Now that the Governor reached terms with the Seminole Tribe, there remains a question over ratification of the compact. The federal government has no authority to require Florida to allow illegal table games on tribal lands and the Legislature has a rightful role in deciding the state’s policy on gambling expansion. As a result, the House filed a Petition with the Supreme Court asking the Court to declare the compact invalid unless and until it is approved by the Legislature.
The question over whether to legalize table games is a policy issue, not a legal obligation. Federal law only requires Florida to negotiate over how to regulate Class III slot machines on tribal lands. Key policy questions related to the gambling compact include the number of slot machines allowed, the State’s share of slot revenue, and which state entity will have oversight over Class III Indian gambling. The IGRA does not require Florida to negotiate over allowing table games, which are currently illegal in Florida.

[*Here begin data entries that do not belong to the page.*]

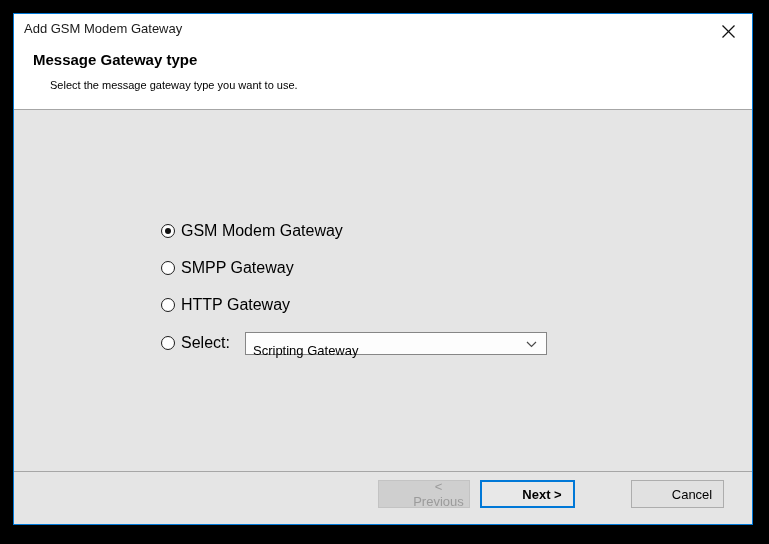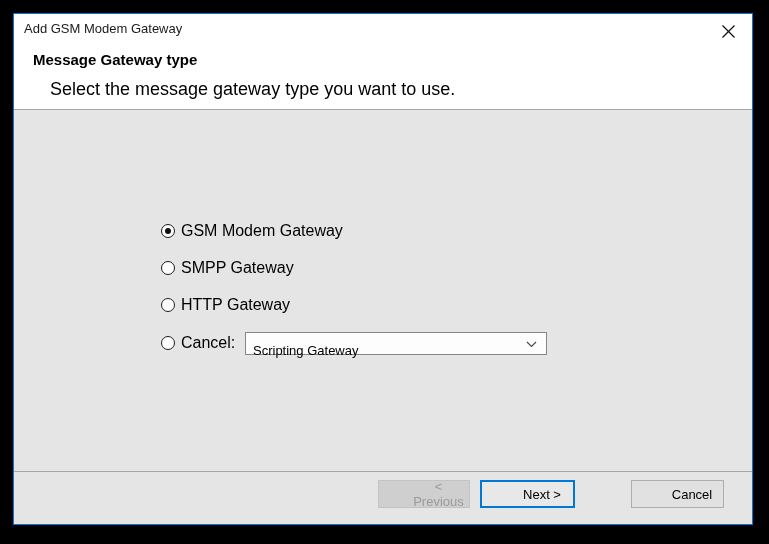"Select the message gateway type" .step-subtitle { font-size: 18px -> 11px }
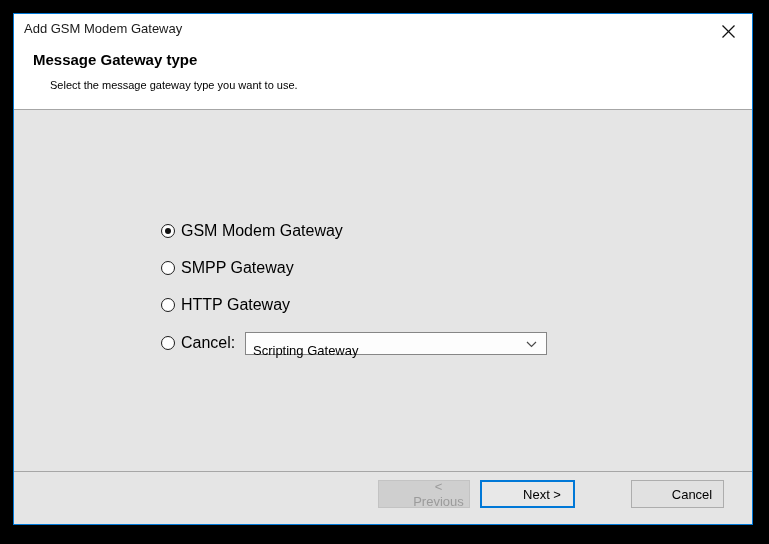"Cancel:" span.option-label { text: Cancel -> Select }
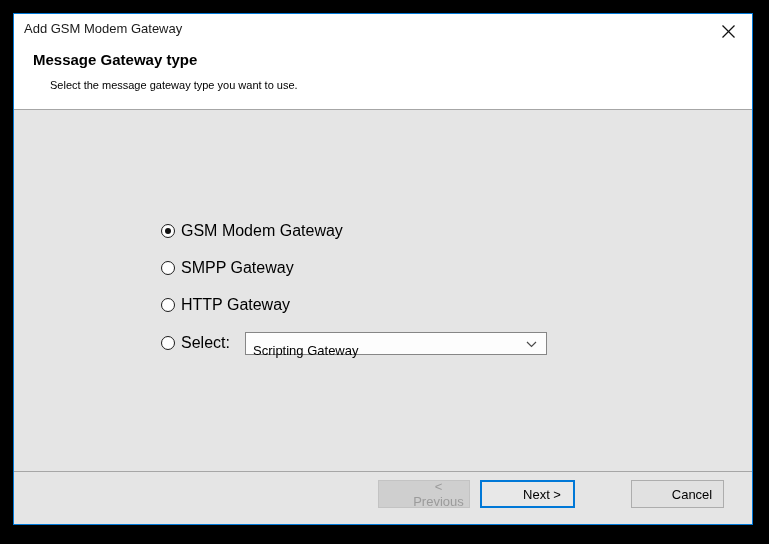"Next >" .btn-next { font-weight: none -> bold }
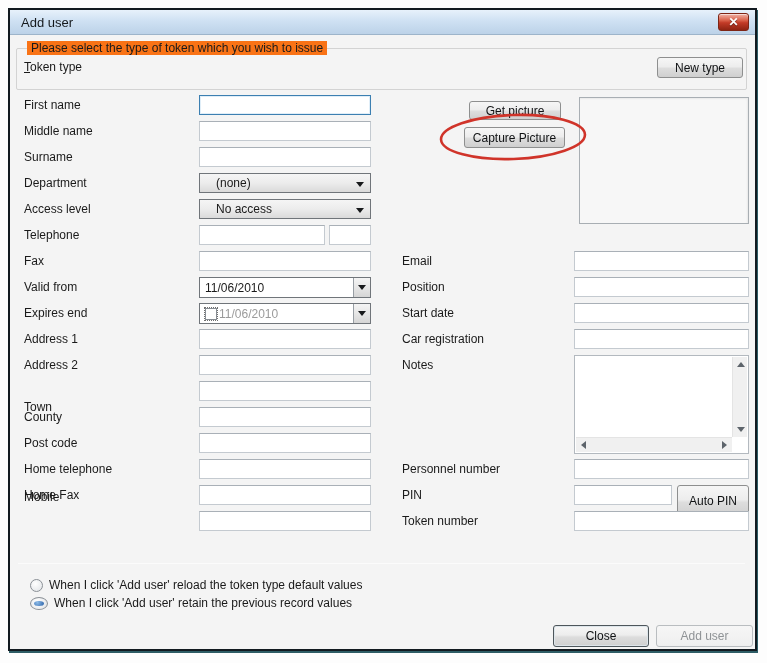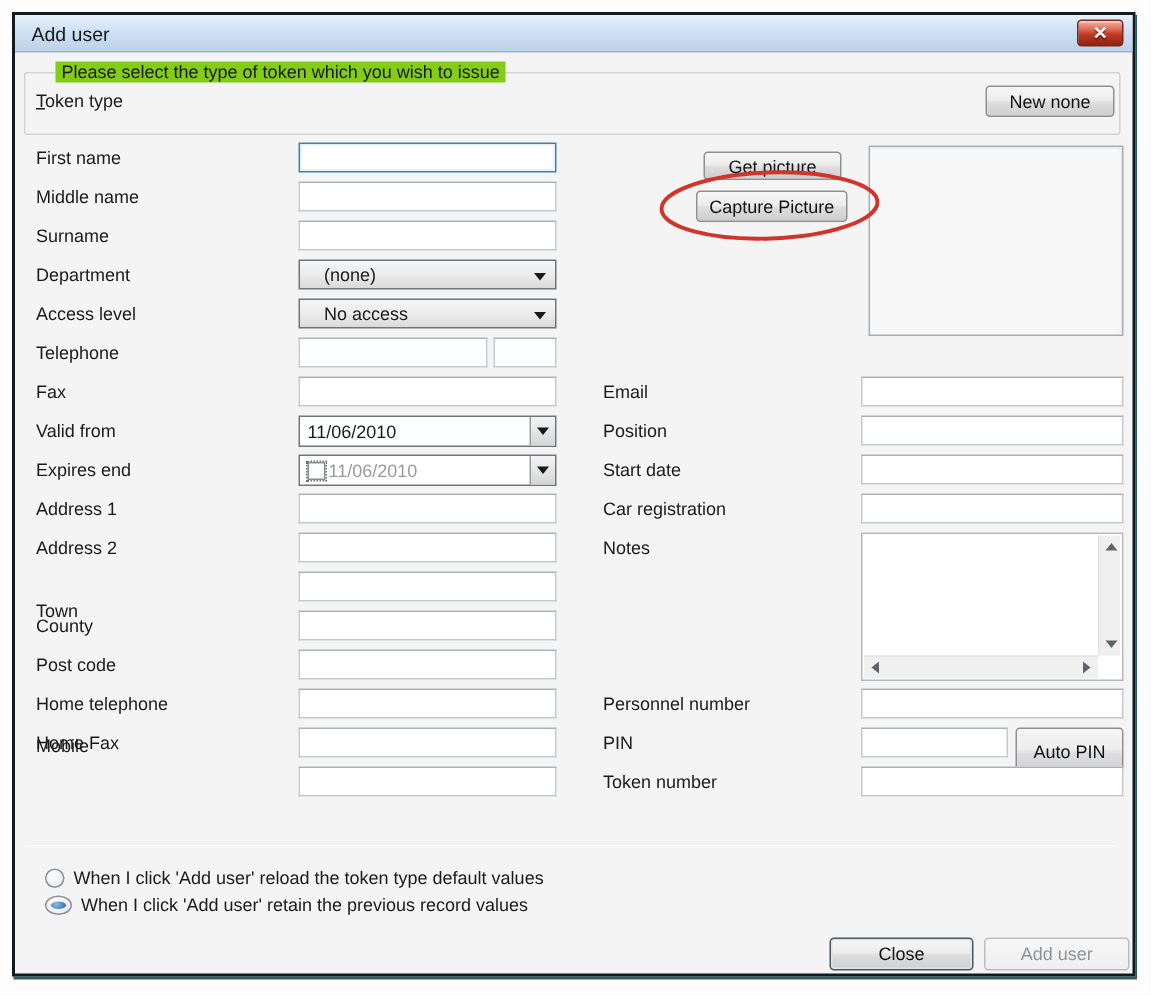"Please select the type of" .legend { background: #84cc16 -> #f97316; left: 20px -> 10px }
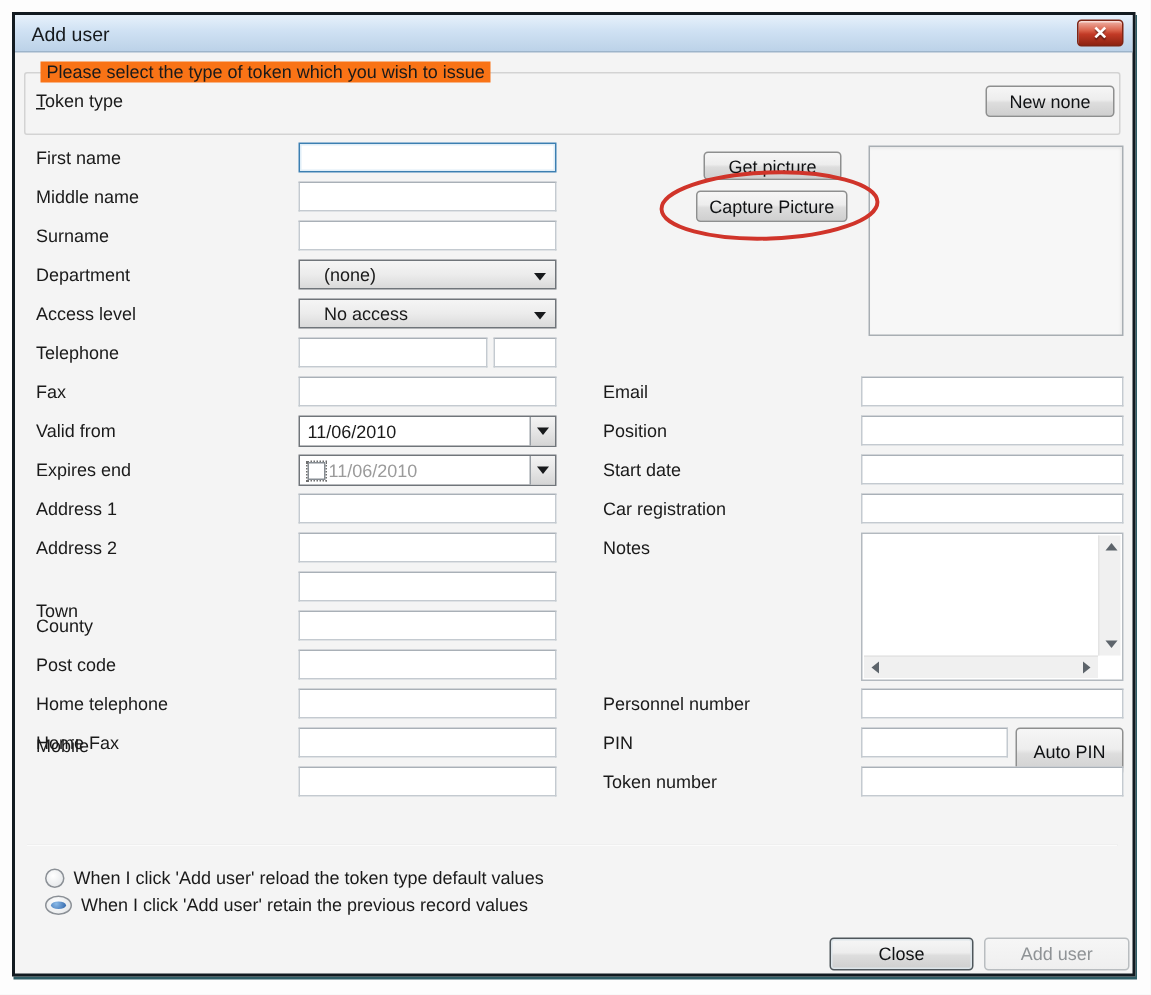"New none" span { text: none -> type }
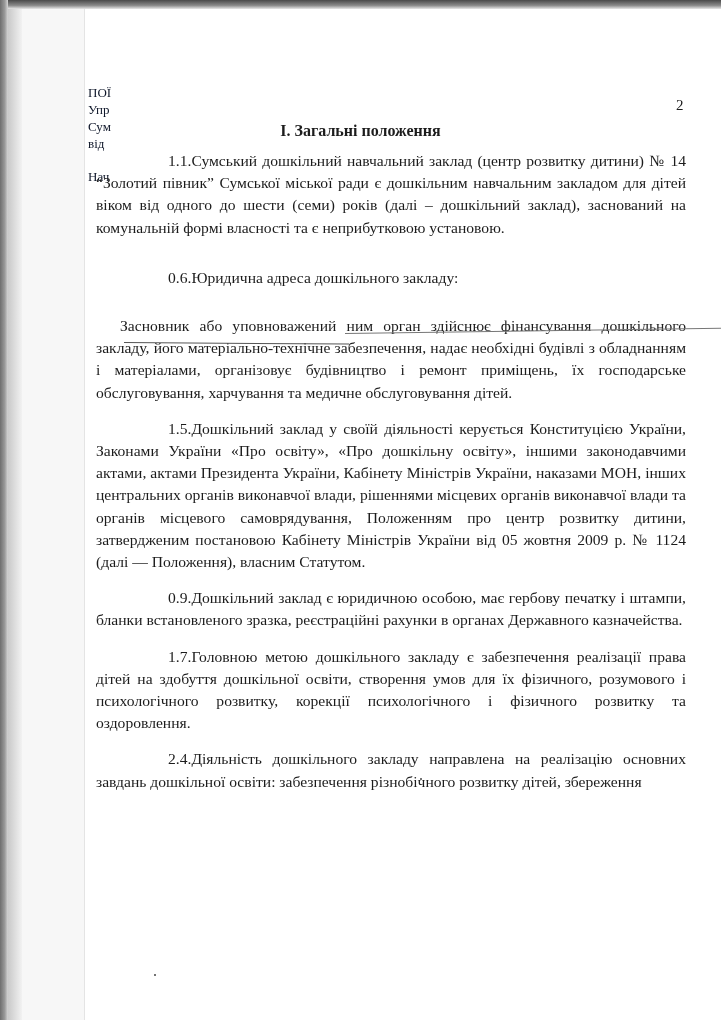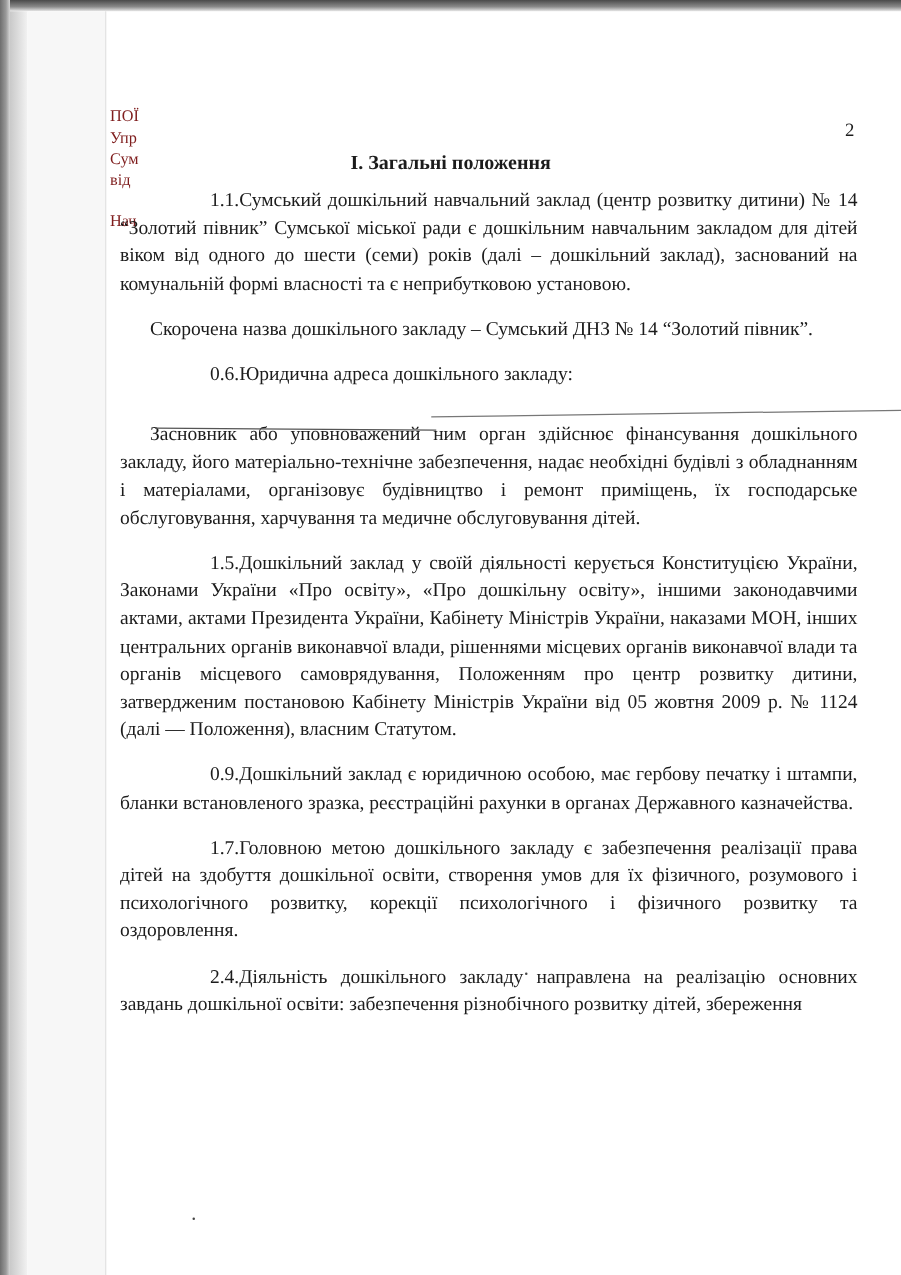"ПОЇ" .under-text { color: #7f1d1d -> #0f172a }
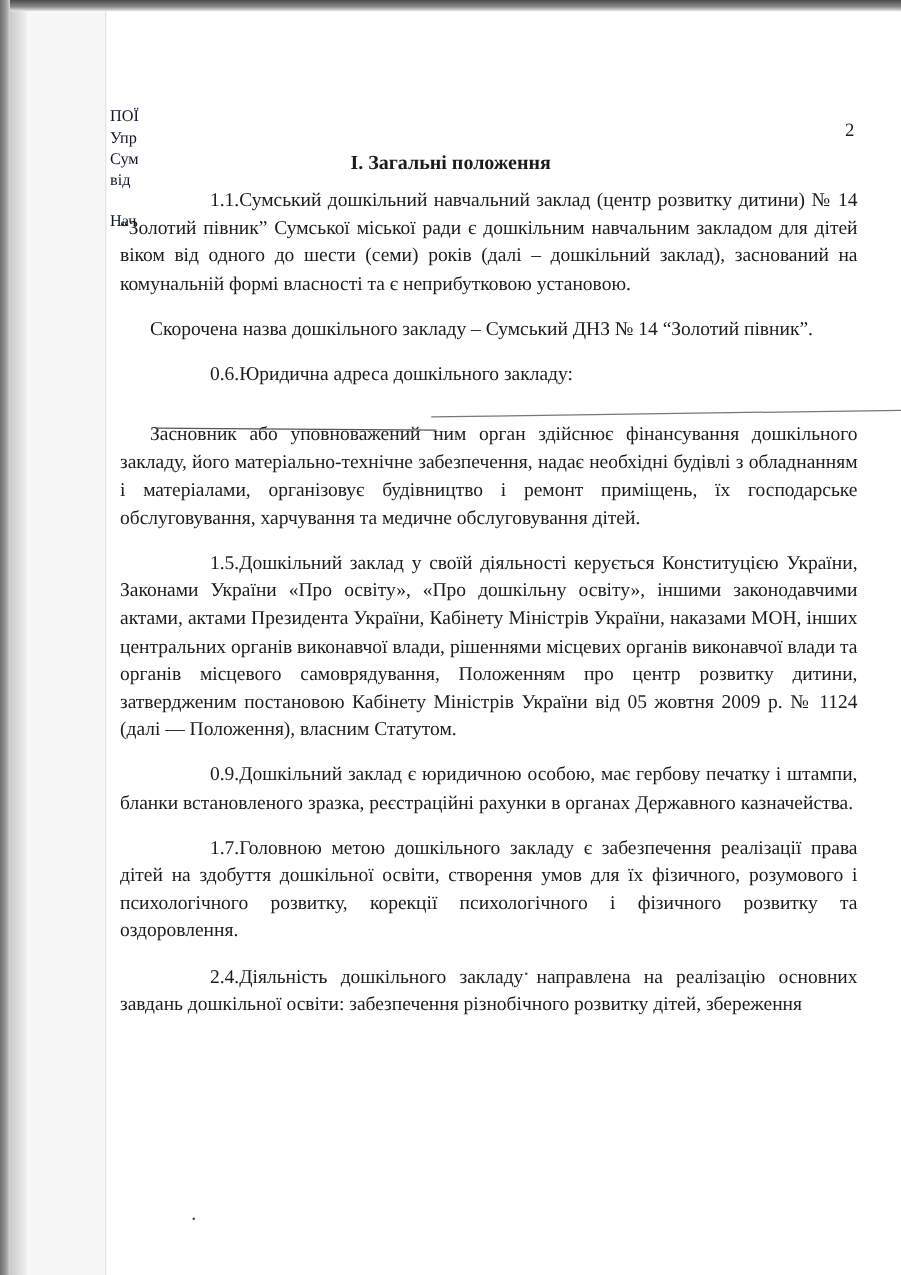"Скорочена назва дошкільного закладу –" p.para { html: <p><span>Скорочена назва дошкільного закладу – Сумський ДНЗ № 14 “Золотий півник”.</span></p> -> none }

This debate is about more than the expansion of gambling. It is about protecting our system of checks and balances. Our constitution divides power to assure that no one person has too much power. The House made the decision to file the petition believing it is our obligation to protect the constitutional power of the Legislature.
|FED. & STATE CONSTITUTIONS SEPARATE THE 3 BRANCHES|
OF GOVERNMENT TO MAINTAIN CHECKS AND BALANCES
Most of our neighbors have the wrong impression that tax revenues from the expansion of gambling solve the current budget crunch. Even the most liberal forecasts of table game-driven revenue would be insufficient to offset Florida’s projected revenue shortfalls. Florida presently faces a budget shortfall of about $1.5 billion, with similar shortfalls projected in future years. Recent media reports have indicated the gambling compact may generate anywhere from $50-100 million per year, depending on the terms. Also, any new state revenue would correspond with increased demand for social services and public safety, while displacing economic and human resources for local businesses. Additionally, it is believed that the expansion will grossly impact our pari-mutuels and those businesses that service them, thereby reducing revenue to the state. So it is anticipated that the $50-100 million received by the compact will have a substantial offset when other revenues diminish as a result.
Oral arguments will be heard at the Supreme Court on January 30th and I will be there. This is a fascinating constitutional issue and one that will be an incredible learning experience regardless of the result.
I will keep you posted as this issue progresses. If you have any thoughts on the matter, I would love to hear from you. No doubt, gambling will be one of the major issues of the 2008 legislative session.
Thank you again for your support and for allowing me the privilege of serving as your representative in the Florida House.